Hitting the ground running: How internships give Wayne State engineering students the edge

Internships and co-ops are crucial for engineering students who want to understand how to succeed on the job from day one. They could also be the difference between landing one's dream job and settling for something less.

An estimated eight out of every 10 students in the Wayne State University College of Engineering completes at least one internship prior to graduating. These students learn to work in interdisciplinary teams in rapidly evolving industries, applying academic lessons in real-time environments.

Interns develop both hard and soft skills, both of which are valuable to employers. Computer science student Cory Simms said his co-op at DTE Energy in Detroit "provided me with meaningful programming experience." Through his internship at KUKA Robotics in Shelby Township, Michigan, mechanical engineering student Thomas Zacharski learned "how to work within a corporate structure, organize goals and tasks to accomplish projects with a wide scope, and work with other professionals and communicate ideas effectively."

Rodrigo Hernandez is an intern at Great Lakes Engineering Group.
Civil engineering student Rodrigo Hernandez is working at Great Lakes Engineering Group this summer.

Rodrigo Hernandez, an intern at Great Lakes Engineering Group in Bingham Farms, Michigan, received a firsthand look at the range of steps taken to arrive at the construction stage of a project through his involvement with the I-75 rebuilding project this summer, and was given opportunities to make decisions as an inspector.

"I have learned that calculations, when it comes to the design of a structure, are critical," said Hernandez, a civil engineering student. "They go through many revisions and checks involving multiple engineering tiers to ensure the safety of the proposed structure."

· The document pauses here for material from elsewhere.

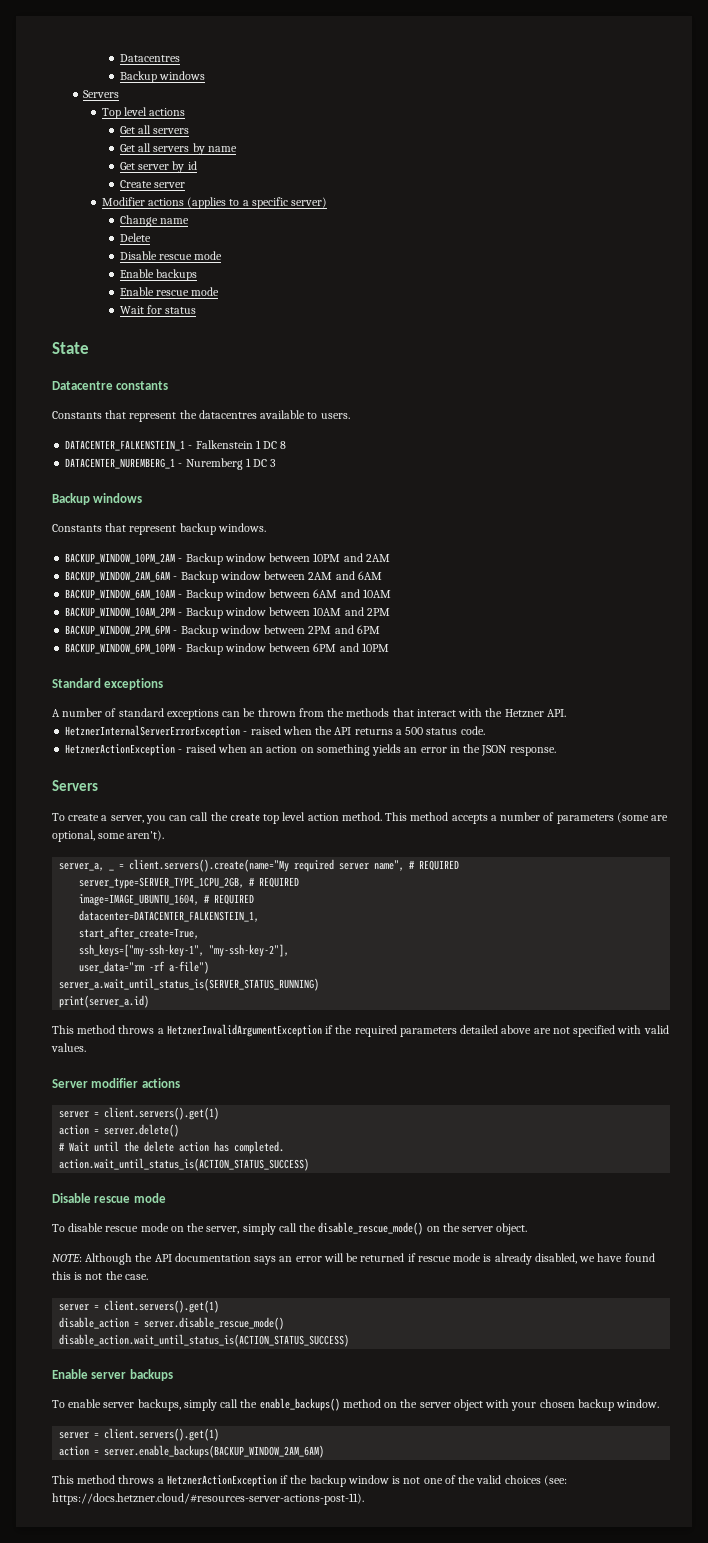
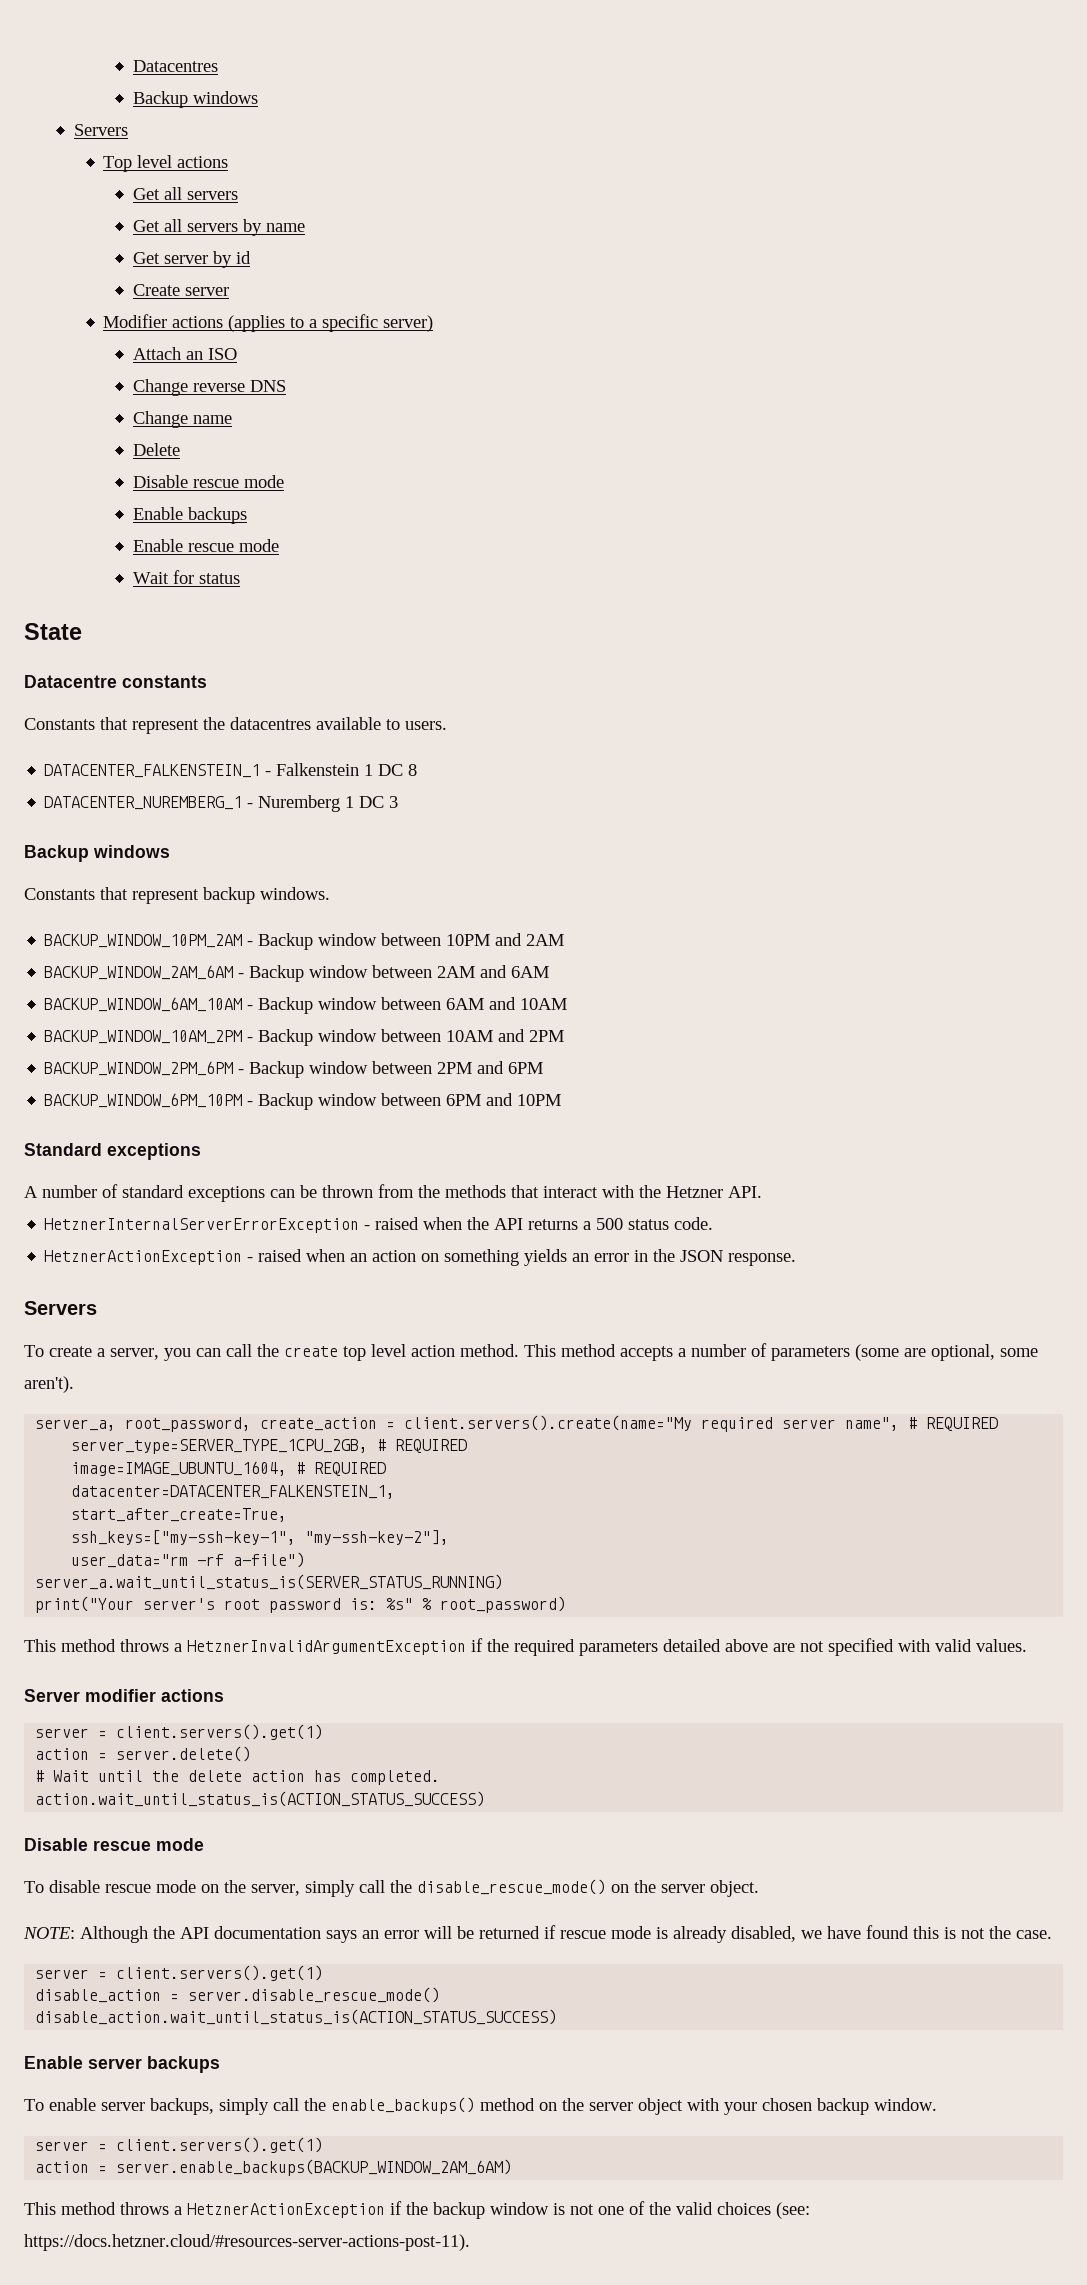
(328, 202) none -> [132,347,237,360] [132,379,286,396] // Attach an ISO // Change reverse DNS
[109,869,115,871] _ -> [125,1417,378,1432] root_password, create_action
[59,995,150,1008] print(server_a.id) -> [35,1596,567,1613] print("Your server's root password is: %s" % root_password)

Hernandez and hundreds of other aspiring professionals work in a variety of settings, from smaller independent firms to some of the most globally known corporations, many located just a few miles from Wayne State's campus in Midtown Detroit.

Rebecca John is an intern with the technology commercialization team at General Motors. "The work we do is license GM's technologies and patents to third parties to establish new products and services," said John. "I am learning so much about market analysis and business models."

Other students ventured farther away from home. Computer science students Nasr Almansoob, Anu Anne John and Ibrahim Hakim spent six weeks in Mexico as software engineering interns for ITexico.

"This internship abroad gave me the experience to learn how companies work globally," said John. "Also, I had the experience of working in a different country full of rich culture which helped me gain a new perspective on work culture and the software industry in general."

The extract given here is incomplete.